===== Extracted entries =====

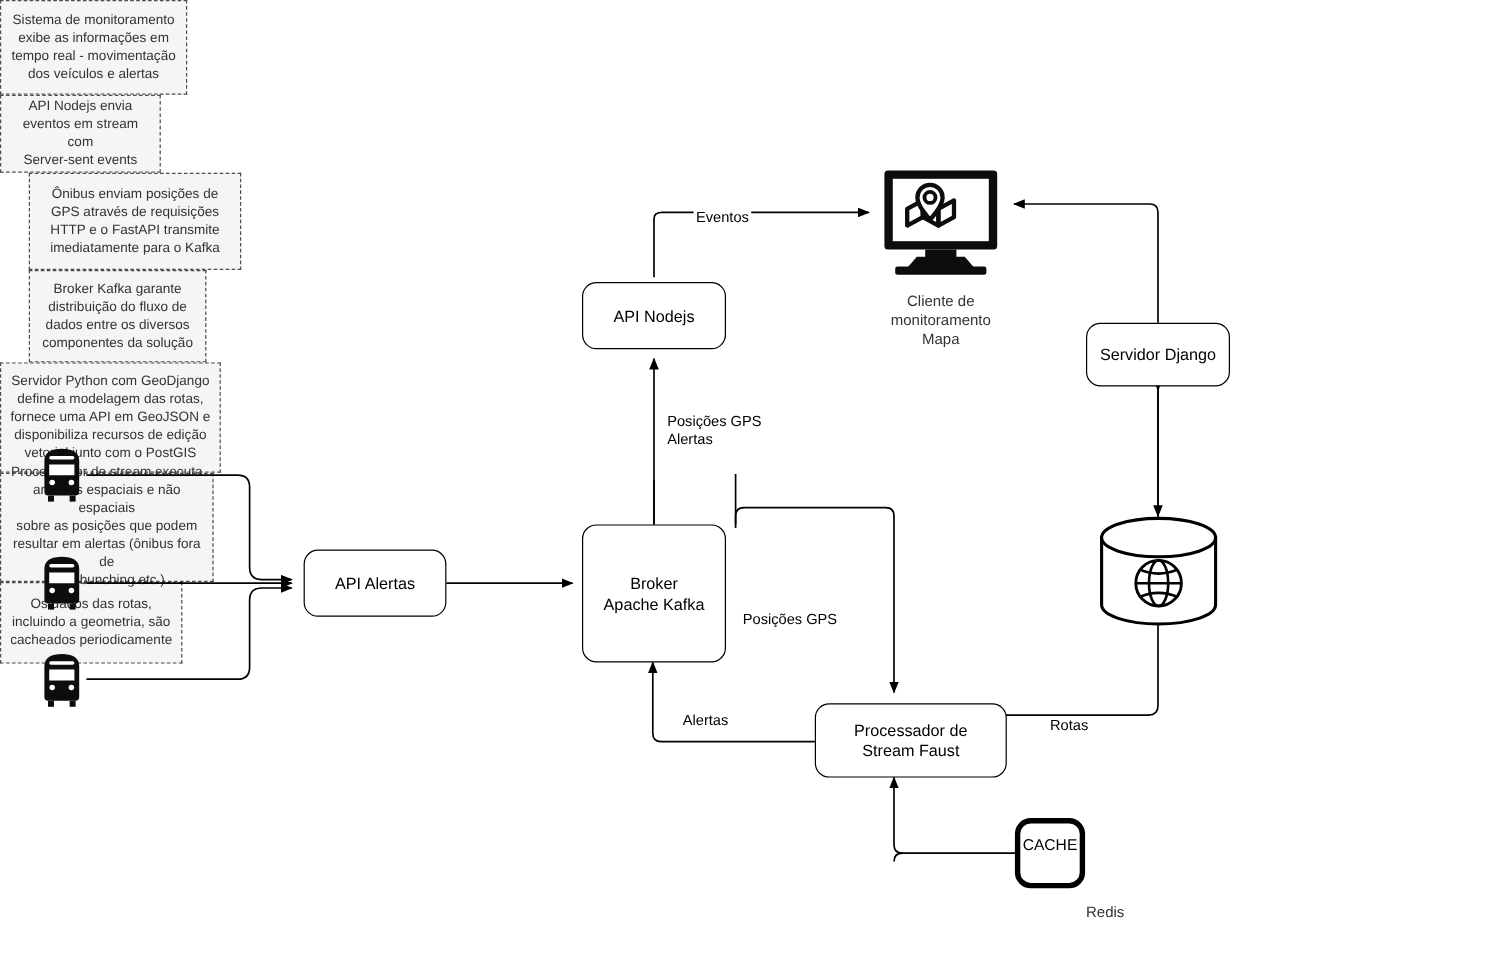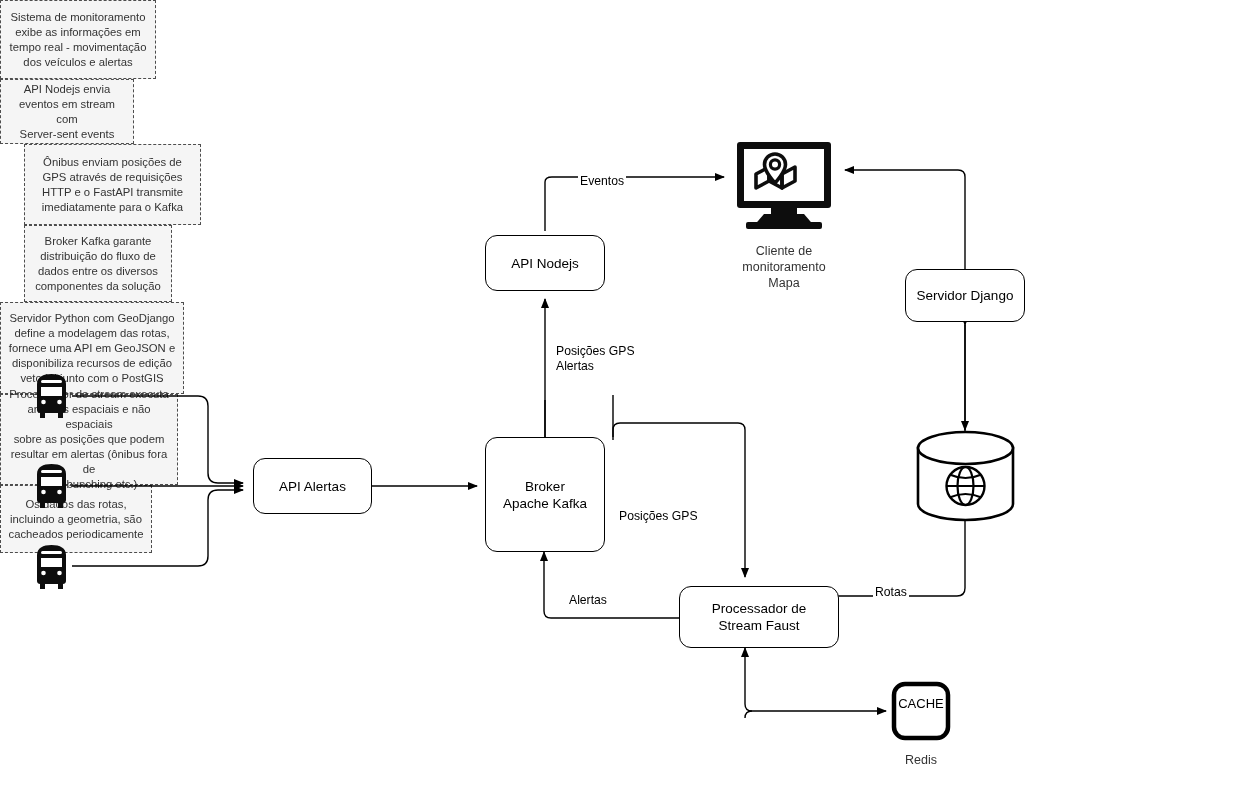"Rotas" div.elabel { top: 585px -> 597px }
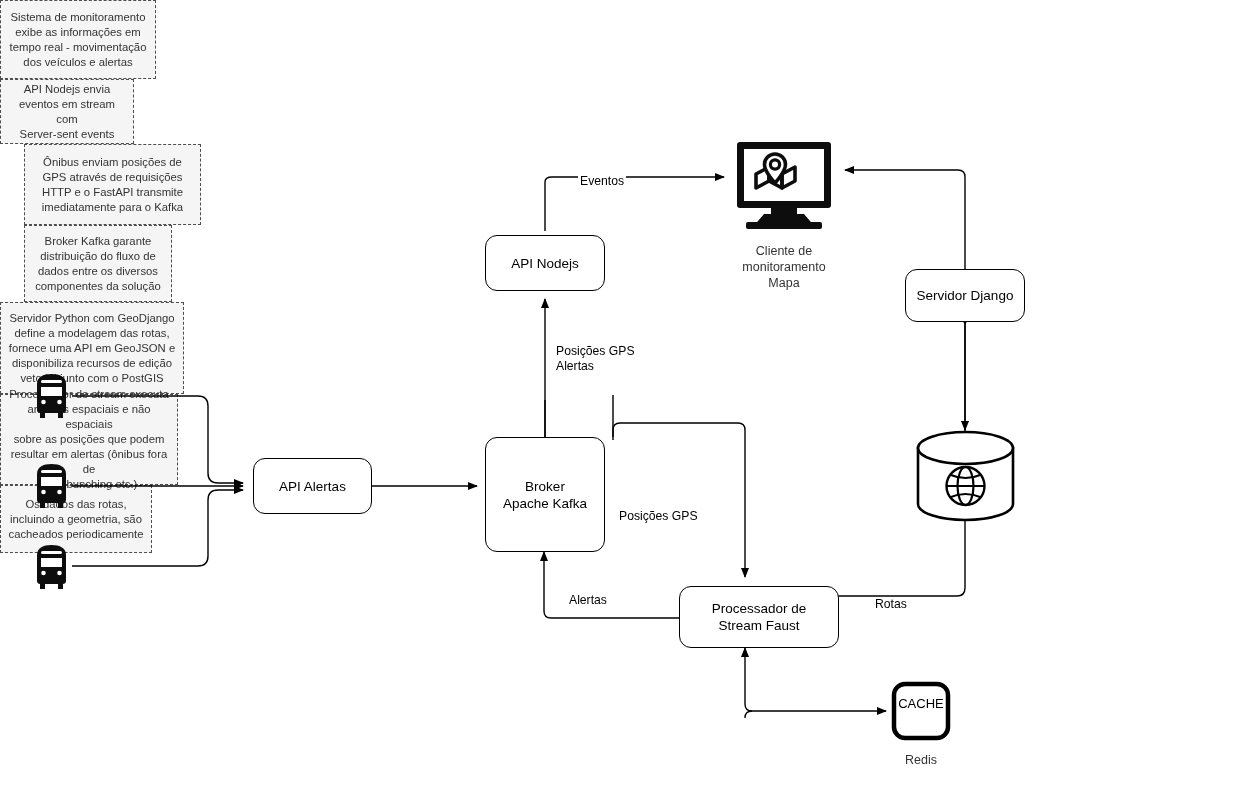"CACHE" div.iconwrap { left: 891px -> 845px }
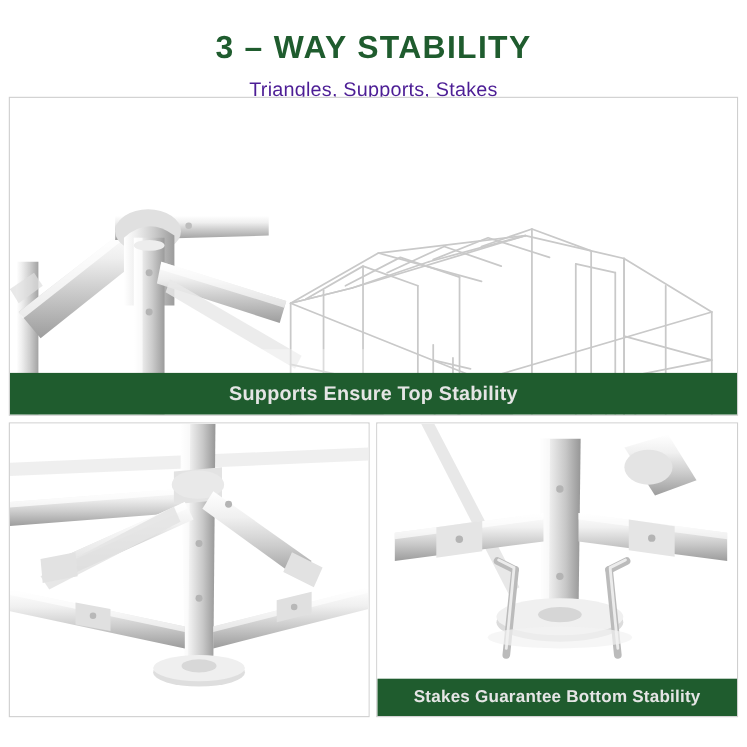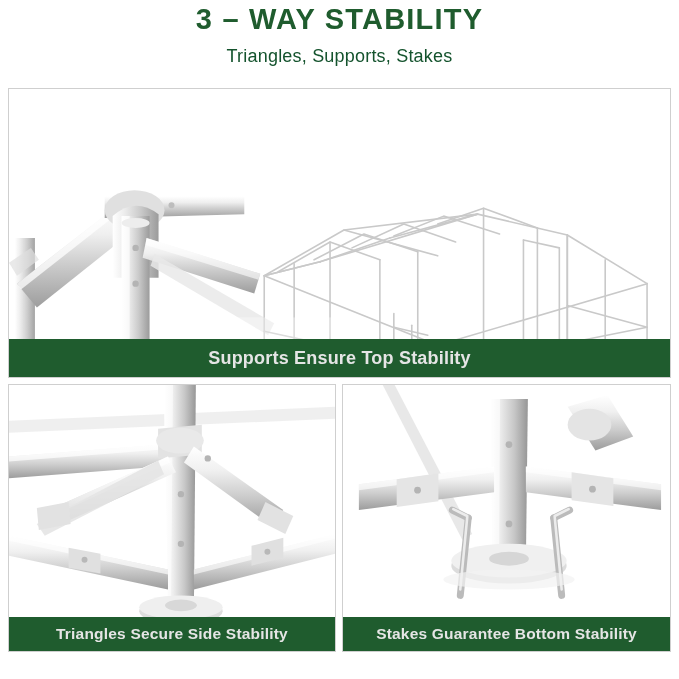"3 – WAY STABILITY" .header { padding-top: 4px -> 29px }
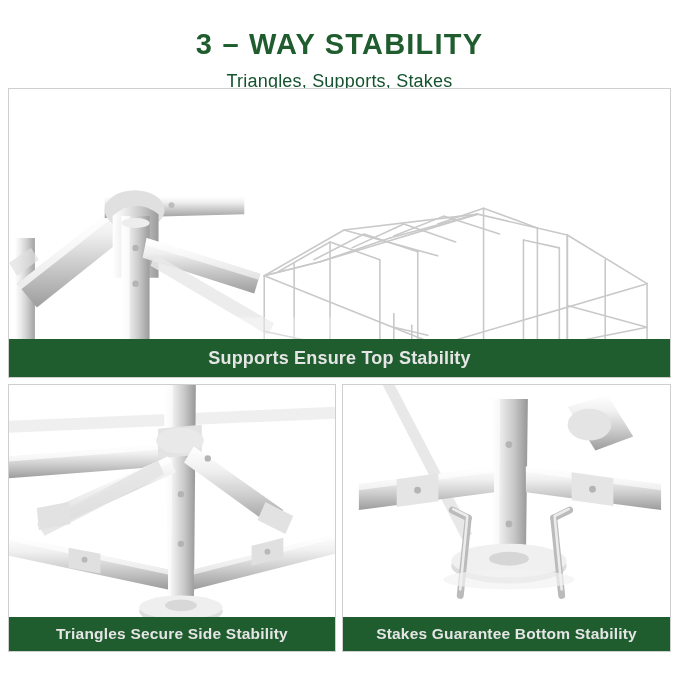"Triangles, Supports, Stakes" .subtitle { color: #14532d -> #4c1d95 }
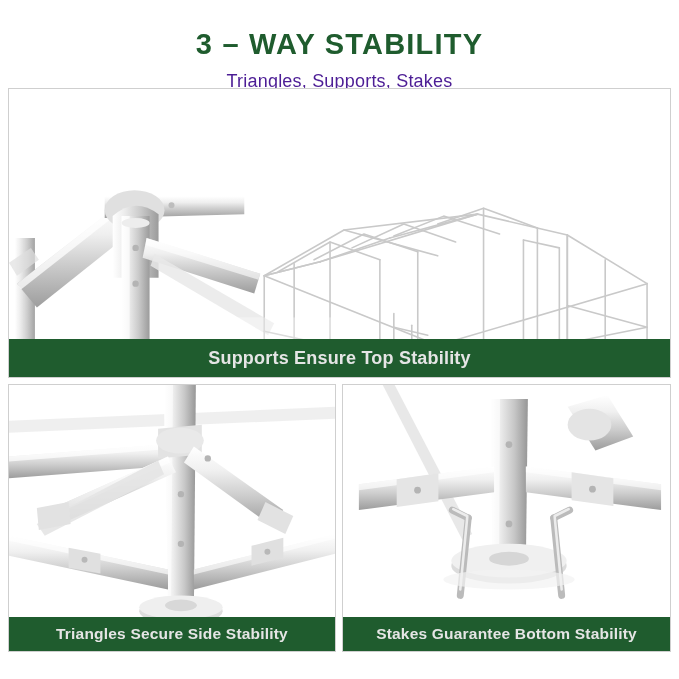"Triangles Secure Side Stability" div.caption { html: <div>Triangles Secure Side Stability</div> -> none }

=====
===== Extracted entries =====

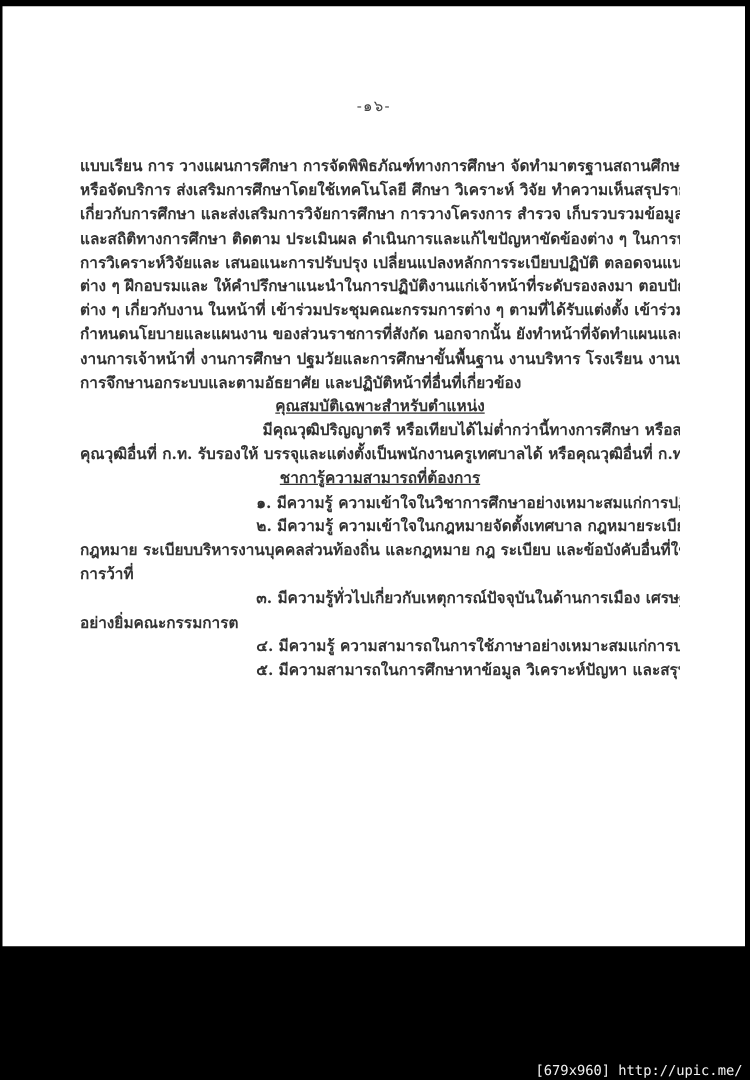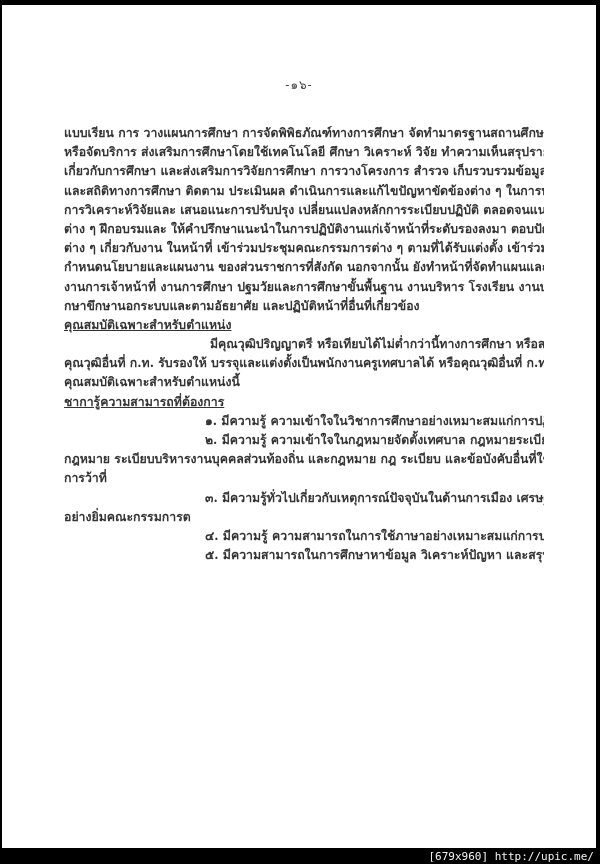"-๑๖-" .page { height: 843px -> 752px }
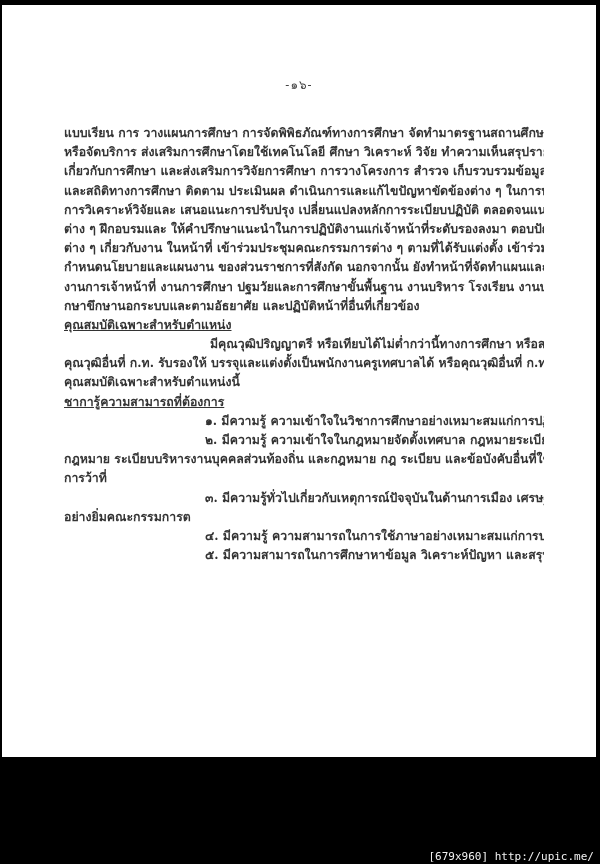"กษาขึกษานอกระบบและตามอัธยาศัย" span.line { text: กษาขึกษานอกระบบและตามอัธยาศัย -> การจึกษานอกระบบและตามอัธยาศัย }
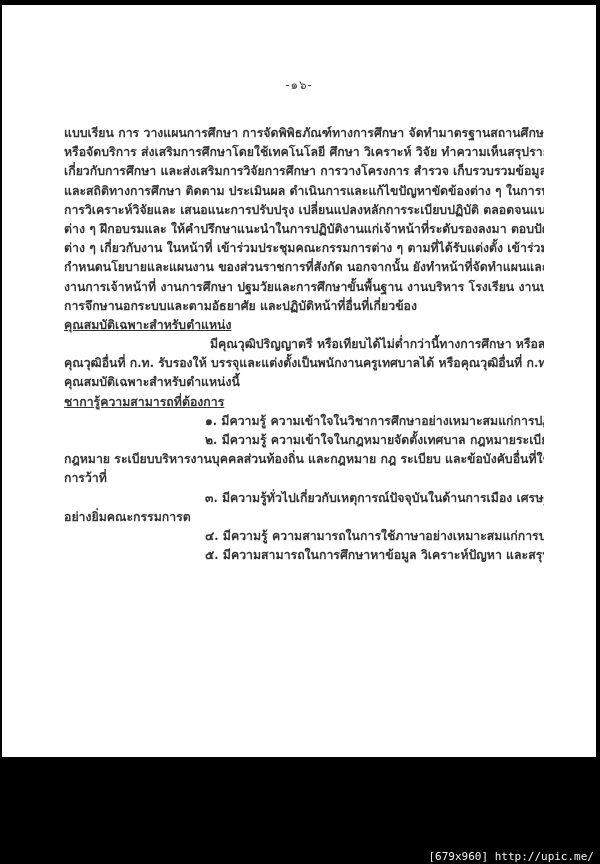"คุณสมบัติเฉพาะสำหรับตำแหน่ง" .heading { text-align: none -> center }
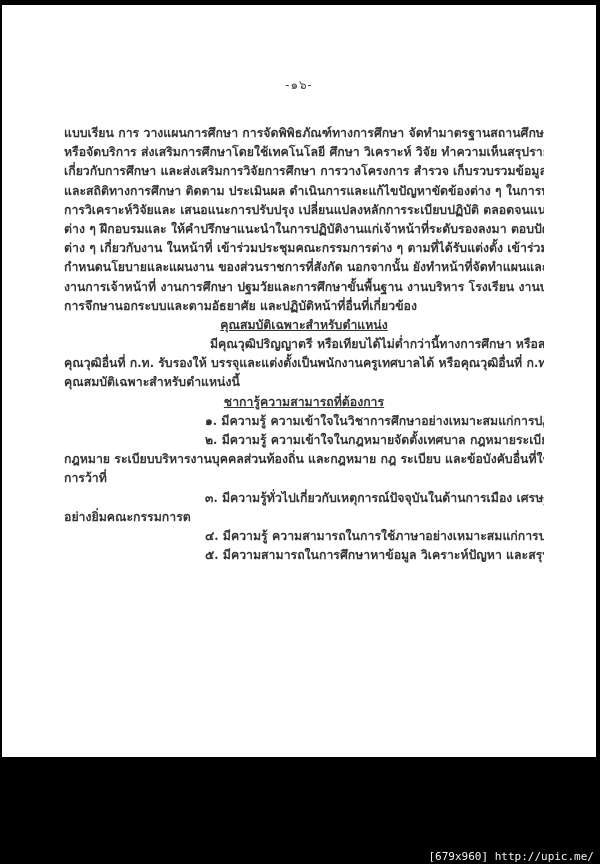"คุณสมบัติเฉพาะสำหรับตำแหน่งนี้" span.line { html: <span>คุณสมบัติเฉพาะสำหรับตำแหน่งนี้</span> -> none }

=====

Problem details -
Although the records above contain pictures, the copy should not; retype exactly the lines from the one containing "left: 891px ->" through the one containing "html: <div>Triangles Secure".

The answer -
"CACHE" div.iconwrap { left: 891px -> 845px }
"3 – WAY STABILITY" .header { padding-top: 4px -> 29px }
"Triangles, Supports, Stakes" .subtitle { color: #14532d -> #4c1d95 }
"Triangles Secure Side Stability" div.caption { html: <div>Triangles Secure Side Stability</div> -> none }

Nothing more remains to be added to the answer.